AI-driven development trends shake up the cloud market
Enterprises are increasingly interested in AI, and cloud vendors are in a race to adapt their platforms to meet those needs. See what initiatives are underway to meet the next wave of app development.
The growing power and prevalence of AI and machine learning software is forcing a dramatic revamping of computer infrastructure -- starting with system microprocessors and extending all the way up to enterprise applications.
Leading public cloud vendors, such as AWS, Microsoft and Google, are forging more AI-driven development paths to address the needs of the ever-changing cloud market, giving enterprises various choices. The way enterprises design applications has shifted dramatically, with more interest in AI. By 2025, at least 90% of new enterprise applications will feature AI components, IDC estimates. Applications with AI as part of their functionality have different design foundations, performance needs and system requirements than those that do not.
Take a closer look at what vendors are working on -- when it comes to AI-driven development -- to meet enterprise needs.
Computing infrastructure is tuned to expedite the processing of mathematical equations. Throughout the growth of digital technology, servers, storage systems, networks and system software were built to support software that followed set, sequential processing routines. AI computing works differently.
"AI is not a good fit for systems that add numbers and search for records in a database," said Karl Freund, analyst at Moor Insights and Strategy, where he focuses on high-performance computing and deep learning. Instead, AI-based software collects information and draws deductions. For example, an AI program compares patterns to differentiate one person's face from another's.
Karl FreundAnalyst at Moor Insights and Strategy
With a focus on AI-driven development, vendors are creating and revamping cloud services based on new foundations. Companies are fine-tuning microprocessors -- look to the Google Tensor processing unit and Nvidia's GPU as examples -- to support AI computing demands.
Top cloud providers also have created services for AI developers. Microsoft is working with large enterprises to deliver company-specific AI and machine learning (ML) offerings, such as Azure Cognitive Services, which has various APIs to help build intelligent apps. Google is focused on a high-performance computing foundation with its Tensor processors.
AWS, on the other hand, has focused on natural language processing (NLP) tools, such as Amazon Transcribe, which converts speech into text and Amazon Polly that turns text into life-like speech. "AWS is helping companies build NLP e-commerce applications, create chatbots and deliver recommendation engines," Freund said.

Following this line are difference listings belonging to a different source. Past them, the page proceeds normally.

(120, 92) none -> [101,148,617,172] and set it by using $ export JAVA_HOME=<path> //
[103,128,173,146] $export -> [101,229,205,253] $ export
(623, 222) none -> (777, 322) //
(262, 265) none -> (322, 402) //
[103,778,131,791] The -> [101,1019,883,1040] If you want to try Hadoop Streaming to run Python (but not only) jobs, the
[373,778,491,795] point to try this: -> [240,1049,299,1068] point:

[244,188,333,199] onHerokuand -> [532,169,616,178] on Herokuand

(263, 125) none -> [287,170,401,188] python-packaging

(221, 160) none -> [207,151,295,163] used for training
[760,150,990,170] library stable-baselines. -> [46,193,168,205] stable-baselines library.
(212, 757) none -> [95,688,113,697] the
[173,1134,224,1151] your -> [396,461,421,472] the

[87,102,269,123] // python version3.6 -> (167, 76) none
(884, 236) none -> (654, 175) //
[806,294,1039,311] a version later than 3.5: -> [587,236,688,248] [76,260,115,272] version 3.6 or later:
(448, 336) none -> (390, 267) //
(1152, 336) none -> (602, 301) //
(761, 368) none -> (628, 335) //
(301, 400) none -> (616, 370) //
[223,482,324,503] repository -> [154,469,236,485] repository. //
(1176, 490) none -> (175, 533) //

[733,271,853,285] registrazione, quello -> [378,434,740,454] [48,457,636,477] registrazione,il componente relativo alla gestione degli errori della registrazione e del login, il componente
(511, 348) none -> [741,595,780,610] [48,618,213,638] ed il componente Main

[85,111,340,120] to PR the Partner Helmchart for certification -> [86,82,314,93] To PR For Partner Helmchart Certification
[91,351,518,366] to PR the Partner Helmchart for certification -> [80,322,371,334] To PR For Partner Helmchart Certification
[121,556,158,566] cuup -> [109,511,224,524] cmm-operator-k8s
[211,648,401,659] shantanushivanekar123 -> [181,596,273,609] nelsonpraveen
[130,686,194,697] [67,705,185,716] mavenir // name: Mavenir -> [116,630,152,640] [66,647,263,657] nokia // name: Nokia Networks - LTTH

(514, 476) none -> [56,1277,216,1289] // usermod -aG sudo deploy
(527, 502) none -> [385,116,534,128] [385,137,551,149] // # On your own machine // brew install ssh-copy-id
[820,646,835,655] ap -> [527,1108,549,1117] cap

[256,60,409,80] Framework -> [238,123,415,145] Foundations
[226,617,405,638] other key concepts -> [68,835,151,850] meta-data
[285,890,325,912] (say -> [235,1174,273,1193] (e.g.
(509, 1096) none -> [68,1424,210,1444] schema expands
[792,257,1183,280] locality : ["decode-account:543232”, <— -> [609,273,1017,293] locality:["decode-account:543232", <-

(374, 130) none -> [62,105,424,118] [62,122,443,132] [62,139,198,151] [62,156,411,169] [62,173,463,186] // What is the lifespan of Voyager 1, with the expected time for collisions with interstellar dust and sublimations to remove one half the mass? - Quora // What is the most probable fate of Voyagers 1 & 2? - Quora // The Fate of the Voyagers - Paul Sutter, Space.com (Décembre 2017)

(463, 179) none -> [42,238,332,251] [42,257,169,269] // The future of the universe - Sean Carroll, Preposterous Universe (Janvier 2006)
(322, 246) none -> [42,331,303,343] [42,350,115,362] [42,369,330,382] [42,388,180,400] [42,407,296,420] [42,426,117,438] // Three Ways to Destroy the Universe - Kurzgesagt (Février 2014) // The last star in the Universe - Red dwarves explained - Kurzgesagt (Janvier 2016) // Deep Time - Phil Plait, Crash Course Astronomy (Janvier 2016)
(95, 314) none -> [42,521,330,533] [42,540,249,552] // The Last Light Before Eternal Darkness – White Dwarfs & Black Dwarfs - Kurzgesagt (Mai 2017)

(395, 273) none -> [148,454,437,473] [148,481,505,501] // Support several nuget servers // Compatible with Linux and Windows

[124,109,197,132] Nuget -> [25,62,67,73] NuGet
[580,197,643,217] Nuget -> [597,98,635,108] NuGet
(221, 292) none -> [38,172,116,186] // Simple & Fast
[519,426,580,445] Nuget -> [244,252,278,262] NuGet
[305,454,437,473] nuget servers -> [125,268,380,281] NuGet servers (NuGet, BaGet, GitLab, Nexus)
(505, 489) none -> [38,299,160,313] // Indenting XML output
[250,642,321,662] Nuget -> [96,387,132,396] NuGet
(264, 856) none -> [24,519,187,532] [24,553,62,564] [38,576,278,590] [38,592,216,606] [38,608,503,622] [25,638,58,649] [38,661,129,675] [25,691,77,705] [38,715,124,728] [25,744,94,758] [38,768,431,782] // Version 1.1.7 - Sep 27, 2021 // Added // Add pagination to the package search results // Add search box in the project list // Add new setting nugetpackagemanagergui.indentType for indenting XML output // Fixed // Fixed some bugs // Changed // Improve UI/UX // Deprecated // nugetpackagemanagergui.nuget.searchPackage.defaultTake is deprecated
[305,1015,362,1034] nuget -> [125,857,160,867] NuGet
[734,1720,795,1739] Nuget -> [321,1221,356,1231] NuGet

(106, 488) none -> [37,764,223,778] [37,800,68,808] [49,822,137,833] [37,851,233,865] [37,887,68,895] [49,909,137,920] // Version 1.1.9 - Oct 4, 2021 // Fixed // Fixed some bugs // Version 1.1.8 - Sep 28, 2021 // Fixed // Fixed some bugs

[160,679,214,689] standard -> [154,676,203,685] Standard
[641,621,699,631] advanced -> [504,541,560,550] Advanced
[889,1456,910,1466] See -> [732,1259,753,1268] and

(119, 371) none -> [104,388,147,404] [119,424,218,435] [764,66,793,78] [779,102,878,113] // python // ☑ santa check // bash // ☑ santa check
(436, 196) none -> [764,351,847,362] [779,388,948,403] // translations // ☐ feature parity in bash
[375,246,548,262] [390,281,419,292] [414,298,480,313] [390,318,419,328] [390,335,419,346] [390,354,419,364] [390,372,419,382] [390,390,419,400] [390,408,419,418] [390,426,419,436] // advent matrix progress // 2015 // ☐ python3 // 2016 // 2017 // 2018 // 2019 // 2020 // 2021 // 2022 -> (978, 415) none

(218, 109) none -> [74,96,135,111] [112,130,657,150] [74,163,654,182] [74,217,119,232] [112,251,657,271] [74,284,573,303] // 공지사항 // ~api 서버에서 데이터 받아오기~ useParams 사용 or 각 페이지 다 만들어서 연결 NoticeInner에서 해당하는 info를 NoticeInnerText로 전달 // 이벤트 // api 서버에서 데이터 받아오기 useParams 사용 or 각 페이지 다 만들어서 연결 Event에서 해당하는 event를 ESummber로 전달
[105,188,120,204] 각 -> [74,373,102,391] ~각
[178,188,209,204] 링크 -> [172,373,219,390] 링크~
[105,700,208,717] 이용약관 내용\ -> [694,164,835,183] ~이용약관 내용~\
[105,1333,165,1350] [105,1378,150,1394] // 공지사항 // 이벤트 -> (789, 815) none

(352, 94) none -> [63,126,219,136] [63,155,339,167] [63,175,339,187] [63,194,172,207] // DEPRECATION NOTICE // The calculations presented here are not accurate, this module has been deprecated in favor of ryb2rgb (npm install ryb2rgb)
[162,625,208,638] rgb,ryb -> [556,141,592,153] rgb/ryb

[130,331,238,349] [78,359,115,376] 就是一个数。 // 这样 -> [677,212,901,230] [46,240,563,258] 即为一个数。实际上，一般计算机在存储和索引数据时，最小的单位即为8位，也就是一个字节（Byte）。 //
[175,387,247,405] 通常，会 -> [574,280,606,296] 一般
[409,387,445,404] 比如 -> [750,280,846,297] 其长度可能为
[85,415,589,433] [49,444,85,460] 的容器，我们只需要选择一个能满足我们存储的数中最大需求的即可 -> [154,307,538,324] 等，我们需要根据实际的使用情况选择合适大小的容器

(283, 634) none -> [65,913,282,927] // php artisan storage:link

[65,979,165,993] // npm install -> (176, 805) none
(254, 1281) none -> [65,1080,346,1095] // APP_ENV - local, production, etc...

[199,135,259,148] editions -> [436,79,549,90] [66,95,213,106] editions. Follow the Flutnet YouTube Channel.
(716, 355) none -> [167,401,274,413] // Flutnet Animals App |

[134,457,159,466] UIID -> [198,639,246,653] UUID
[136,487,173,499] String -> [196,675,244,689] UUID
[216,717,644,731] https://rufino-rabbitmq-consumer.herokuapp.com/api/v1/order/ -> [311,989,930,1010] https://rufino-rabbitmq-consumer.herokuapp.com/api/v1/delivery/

Obstacles to AI-driven development remain
AI is still in the early days of development, and the learning curve is steep, said Sriram Subramanian, analyst at IDC. These systems are new and quite sophisticated, so an enterprise typically needs to hire different types of employees, such as data scientists and individuals with expertise in statistics and mathematics, to drive their development and use.
Even with impressive brainpower behind them, there is no guarantee that AI-based software will actually work well. IDC found that one in four enterprises report a failure rate of up to 50% for their AI projects. In some cases, the failures have been quite spectacular. For example, MB Anderson Cancer Center invested more than $60 million in a project using IBM's Watson to improve patient diagnoses and eventually shelved it.
Two roadblocks stand in the way of AI-driven development: data collection and analysis. Enterprise applications often identify information differently. For example, an item -- like a customer's address -- may be listed in one system one way and differently in another and it is no easy task to reconcile the variations. It doesn't help that the data models are usually large -- in some cases there are petabytes of information -- and it's a challenge to simply upload and store all of it.
This is when developers tend to look to different tools and services to ease some of the stress. However, tools for developing AI and machine learning applications are complex, and customizing company information is often tedious and error-prone.
Vendors are teaming up to simplify the application development process, lower costs and enhance results. In August 2019, AWS, Nvidia and VMware began working together to make cloud AI services more approachable for traditional enterprises.
"We expect to see more widespread marketplaces for AI/ML models and algorithms that provide prebuild images, models, virtual machines and other features," Subramanian said, citing examples such as Google AI Hub, a hosted repository for AI components.
Given the potential benefits that artificial intelligence and machine learning offer and the potential revenue they will generate, expect companies to work out the kinks with AI-driven development initiatives. "If we fast-forward five years, no enterprise application will be built that does not rely on AI and machine learning," Freund said.